Laminated veneer lumber (LVL) is a wood composite product made by laminating selected veneers in a parallel alignment. In conventional LVL manufacturing processes, round logs are slashed and heated, and then veneer is peeled, clipped, and dried. The veneers are then graded and sorted based on quality. After grading, large billets of LVL are laid up and pressed using a highly automated process. LVL billets are produced by applying layers of veneer and adhesive sequentially to a moving belt. The applied adhesive between each layer of veneer is commonly referred to in the industry as a “glue line.” After lay-up, some mills prepress the LVL billets in a cold press prior to final pressing in a hot press.
LVL hot press methods fall into two primary categories: continuous press processing and fixed length press processing. Both press methods are limited by the adhesive cure speed in the innermost or core glue line. Typically, temperatures for curing the core glue line are in a target range of about 225° F. to about 240° F. for complete cure. Heating the core glue line to a lower temperature may lead to delamination and separation of the laminate by lack of adhesion. Heating the core glue line to a higher temperature may result in “heat blows” whereby steam pressure literally separates the bonded layers making the product useless.
The time required to achieve a temperature within the target range is dependent upon a number of material and process variables. Accordingly, many LVL facilities must limit production due to press limitations and speed of production. Some facilities have experimented with increasing the temperature of the platens on presses to accelerate the time required to achieve a temperature within the target range, but this practice may lead to wood degradation, delamination, and heat blows. The use of microwave pre-heaters may improve throughput when billets are pre-heated to a temperature below the target range before hot pressing, but this increased production may also come with higher capital requirements, energy costs, and process complications.

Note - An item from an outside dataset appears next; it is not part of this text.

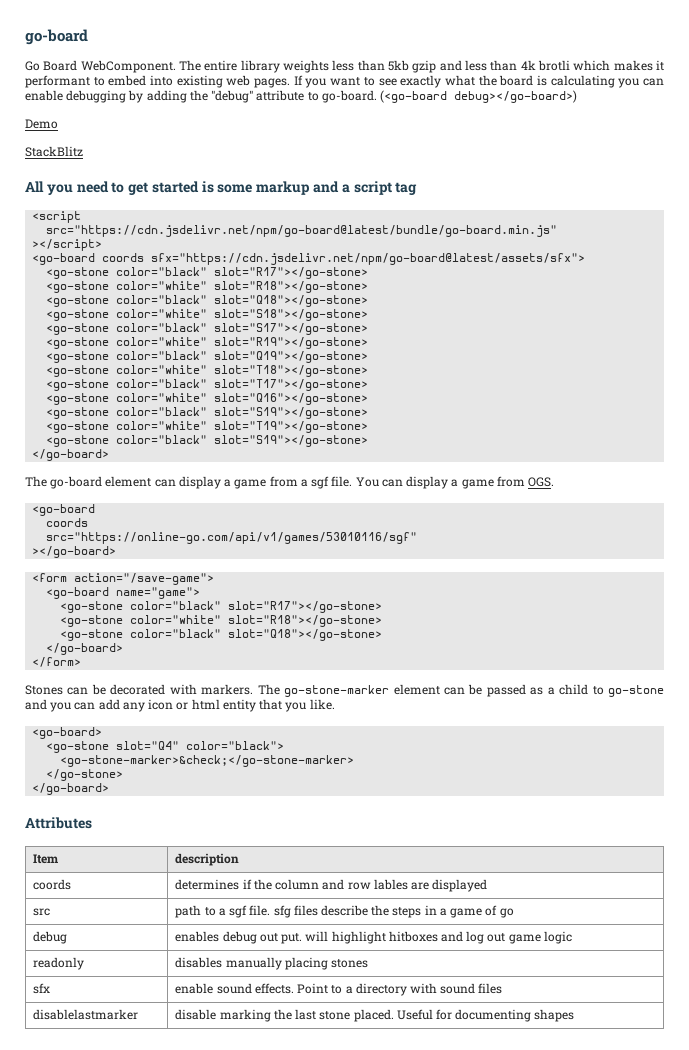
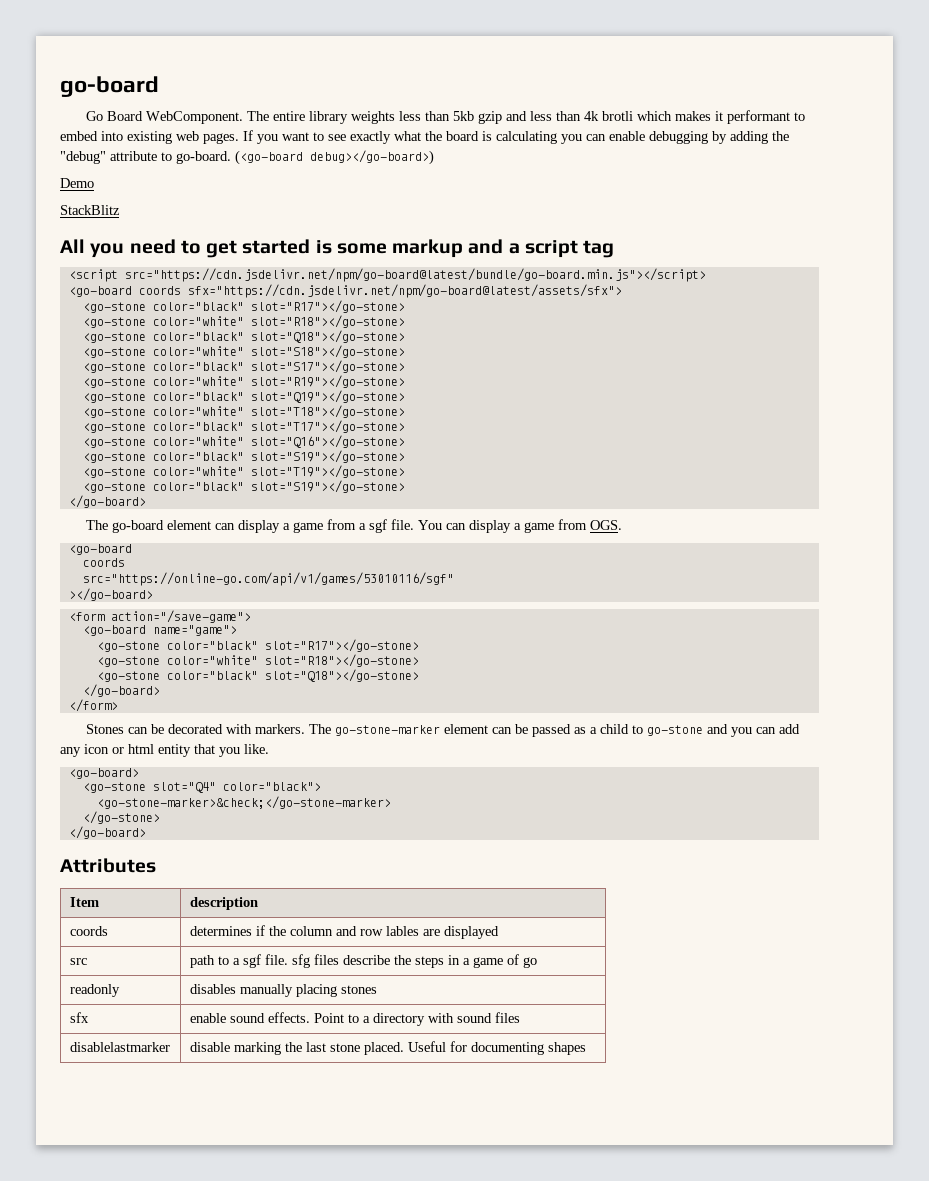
- <script
- src="https://cdn.jsdelivr.net/npm/go-board@latest/bundle/go-board.min.js"
- ></script>
+ <script src="https://cdn.jsdelivr.net/npm/go-board@latest/bundle/go-board.min.js"></script>
- debug | enables debug out put. will highlight hitboxes and log out game logic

The production limitation challenges discussed above with respect to LVL manufacturing facilities also apply to manufacturing processes for other wood composite products. Thus, there is a need to develop new systems and methods for manufacturing wood composites to overcome capacity limitations. Ideally such systems and methods would enable an increased through-put for production of wood composite products without the drawbacks of other known methods.